Consumers may face headwinds this holiday season

U.S. Consumer Monitor: Holiday Spending Preview

October 2024 – Consumers have shown some semblance of spending strength in recent months, but several factors may dampen their willingness to spend this holiday season. While inflation continues to abate, the price level of many holiday purchases—both goods and services—remains elevated compared to the past several years. The Conference Board’s Consumer Confidence Index has shown overall consumer confidence improving, but it has certainly not been strong enough throughout 2024 to portend a breakout in holiday spending.

Waning confidence in the labor market, both at present and (possibly more importantly) in the future may also push some consumers to curtail their holiday spending due to job loss concerns (refer to fig. 1 in full report). Additionally, while an increasing percentage of consumers expect their family financial situation to improve in the coming six months, those who see their present family financial situation as bad has also been increasing in recent months—nearly to the same level as consumers who see it as good.

Bracing for holiday headwinds

In contrast with last year, we enter this holiday season with a softer labor market, rising unemployment and no pandemic savings cushion. While these developments paint a pessimistic picture, incomes continue to hold up. Average hourly earnings growth is still tracking faster than pre-pandemic levels, with growth accelerating in August compared to July. Consumer confidence, while not robust throughout 2024, has benefited from cooling inflation and falling gasoline prices.
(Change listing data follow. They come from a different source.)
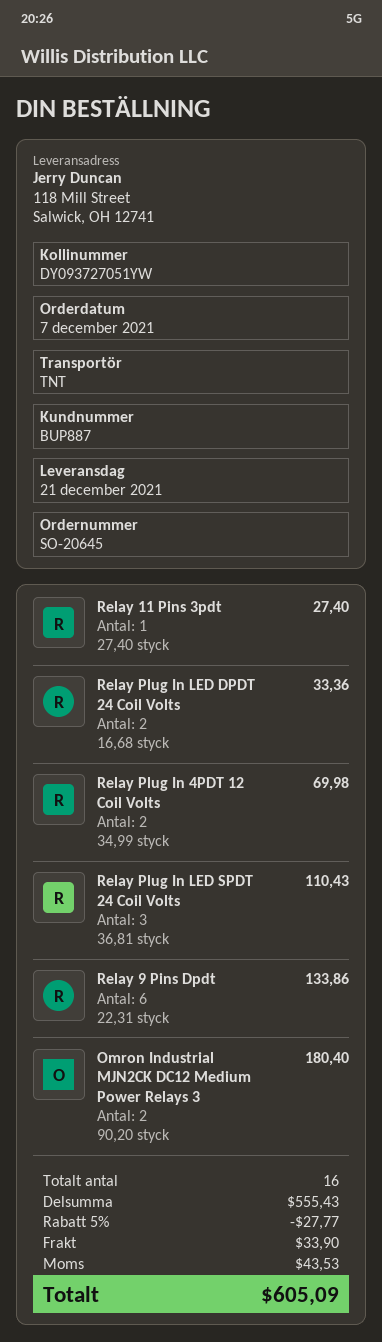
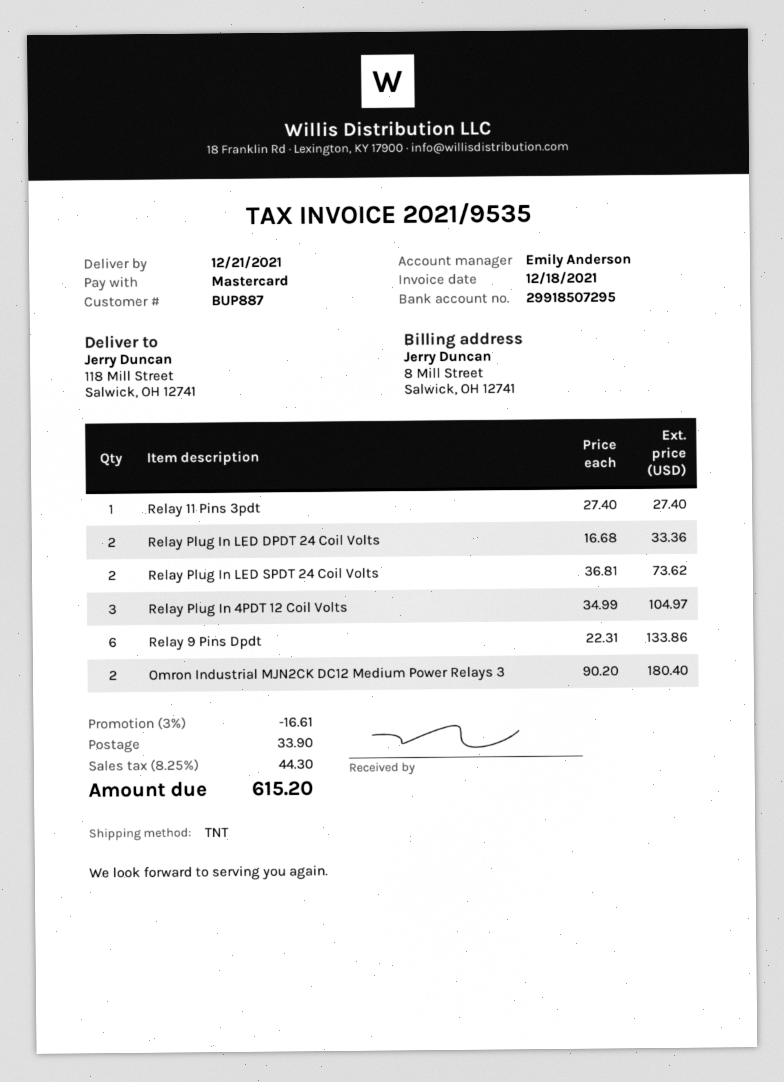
Relay Plug In 4PDT 12 Coil Volts: 2 x 34.99 = 69.98 -> 3 x 34.99 = 104.97
Relay Plug In LED SPDT 24 Coil Volts: 3 x 36.81 = 110.43 -> 2 x 36.81 = 73.62
discount: 5% = 27.77 -> 3% = 16.61
tax: 43.53 -> 44.30
total: 605.09 -> 615.20

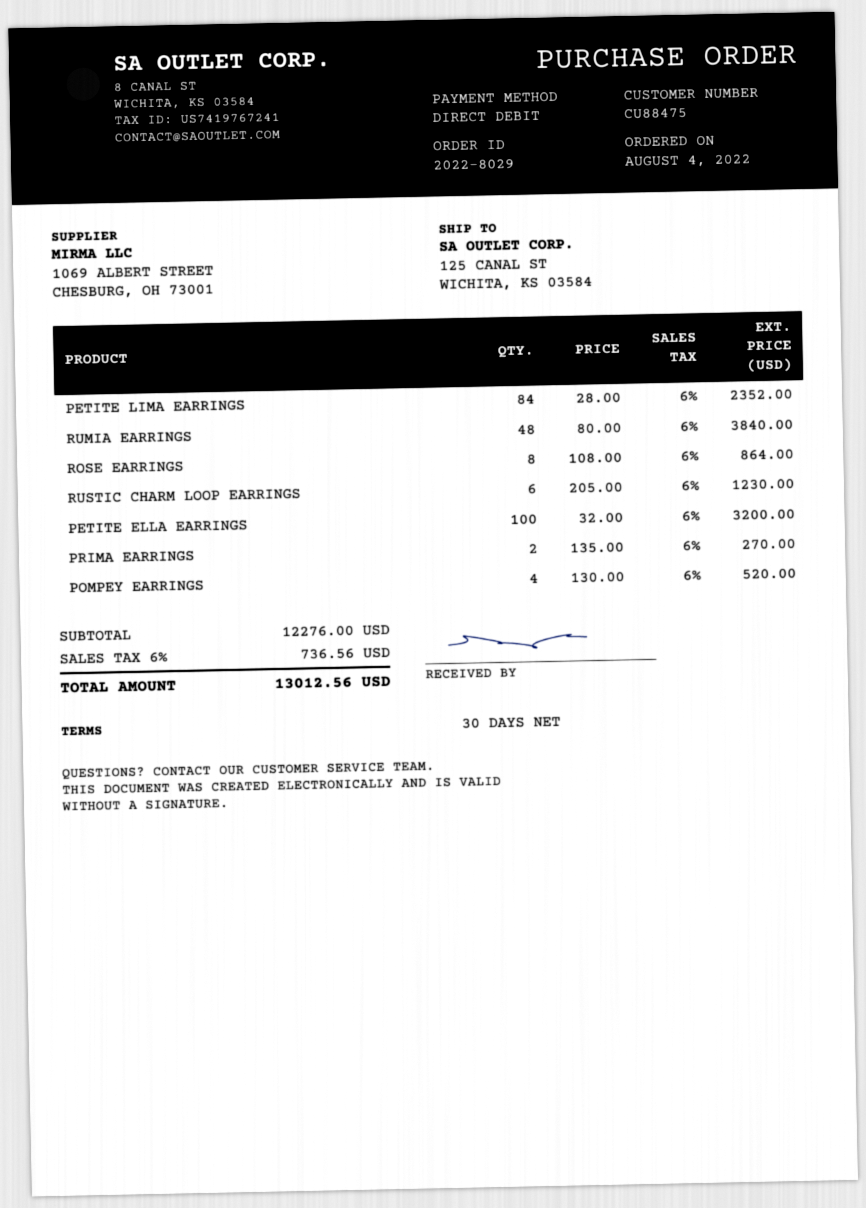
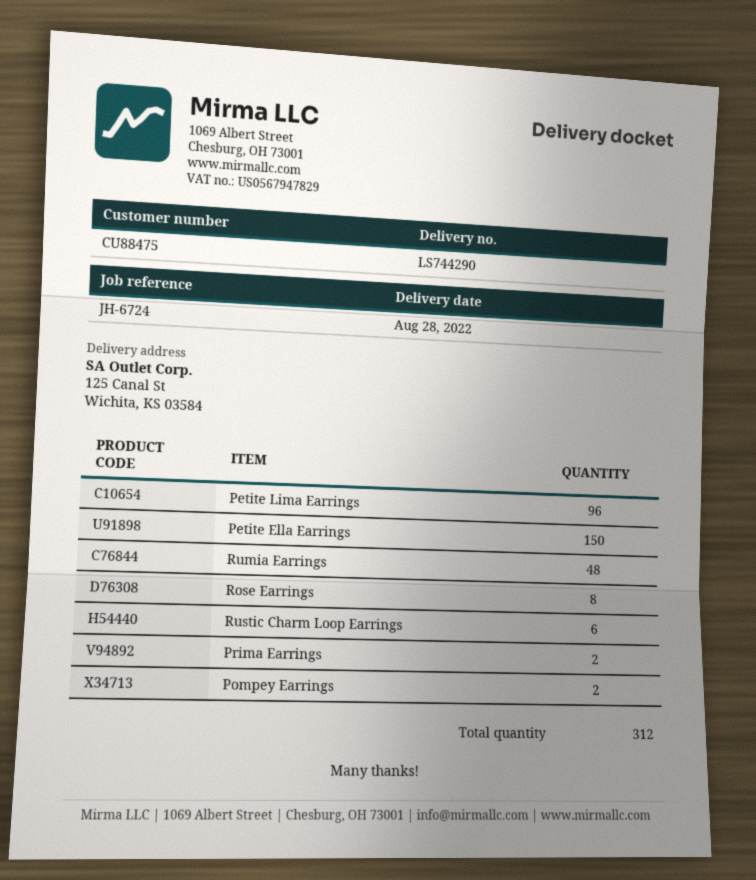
PETITE LIMA EARRINGS: 84 -> 96
PETITE ELLA EARRINGS: 100 -> 150
POMPEY EARRINGS: 4 -> 2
Recent retail sales trends are also encouraging, with holiday sales categories* up 0.3 percent in August from the previous month, and up 3.5 percent from August 2023. Our Discretionary Spending Momentum Index rose 4.8 points in August to 97.5 in another sign of spending growth in the months ahead (see fig. 2 in full report). Nonetheless, the primary engine that fuels holiday spending is growth in real disposable income, which has slowed considerably. In July, real incomes rose 1.1 percent year-over-year (YoY), compared to 4.4 percent YoY growth in July 2023.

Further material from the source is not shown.